WHAT THE TASK REQUIRES: Repeat each record exactly, skipping the pictures.
————————
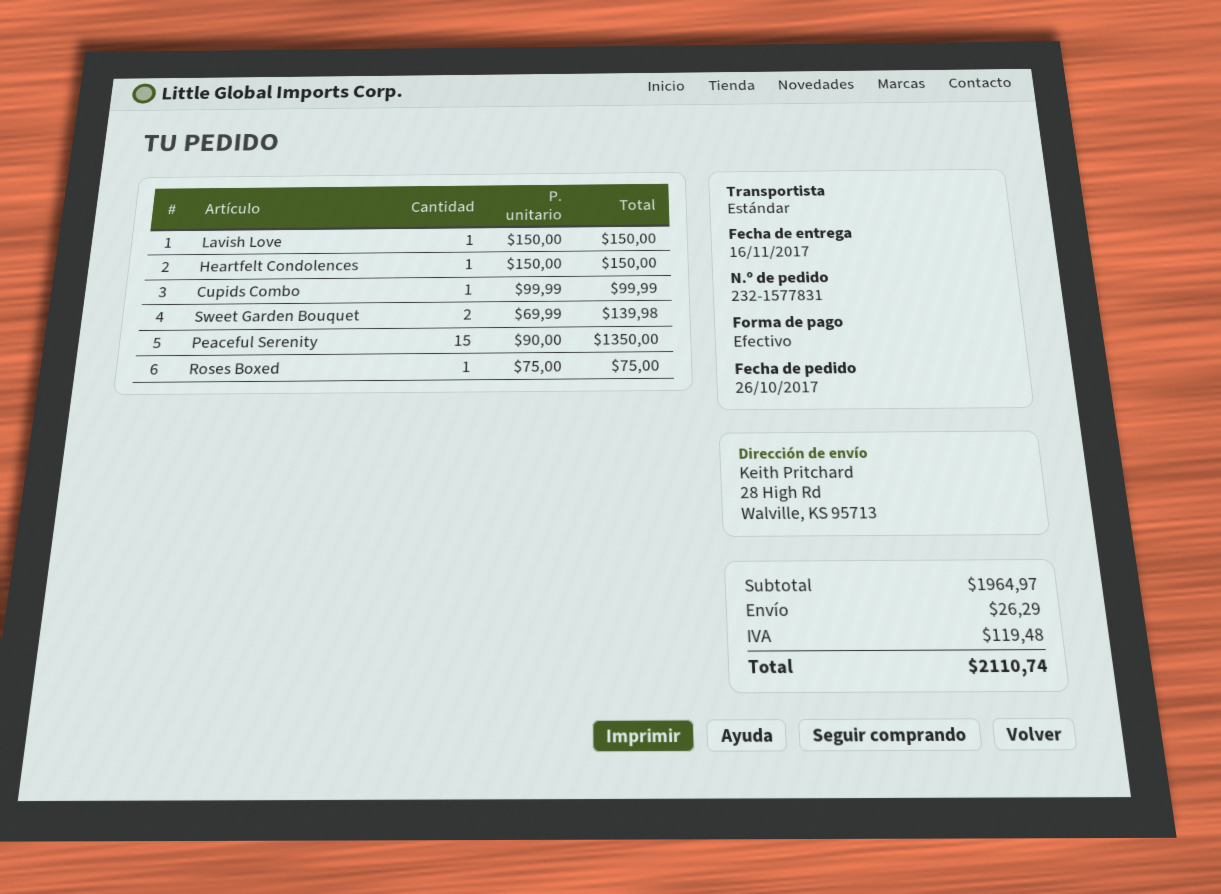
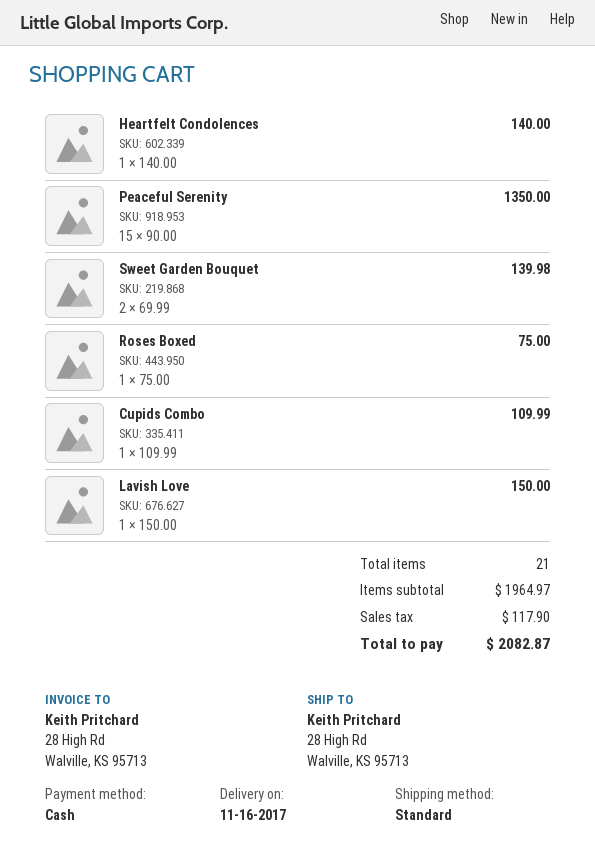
Heartfelt Condolences: 1 x 150.00 = 150.00 -> 1 x 140.00 = 140.00
Cupids Combo: 1 x 99.99 = 99.99 -> 1 x 109.99 = 109.99
shipping: 26.29 -> none
tax: 119.48 -> 117.90
total: 2110.74 -> 2082.87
————————
TASK RESULT:
Heartfelt Condolences: 1 x 150.00 = 150.00 -> 1 x 140.00 = 140.00
Cupids Combo: 1 x 99.99 = 99.99 -> 1 x 109.99 = 109.99
shipping: 26.29 -> none
tax: 119.48 -> 117.90
total: 2110.74 -> 2082.87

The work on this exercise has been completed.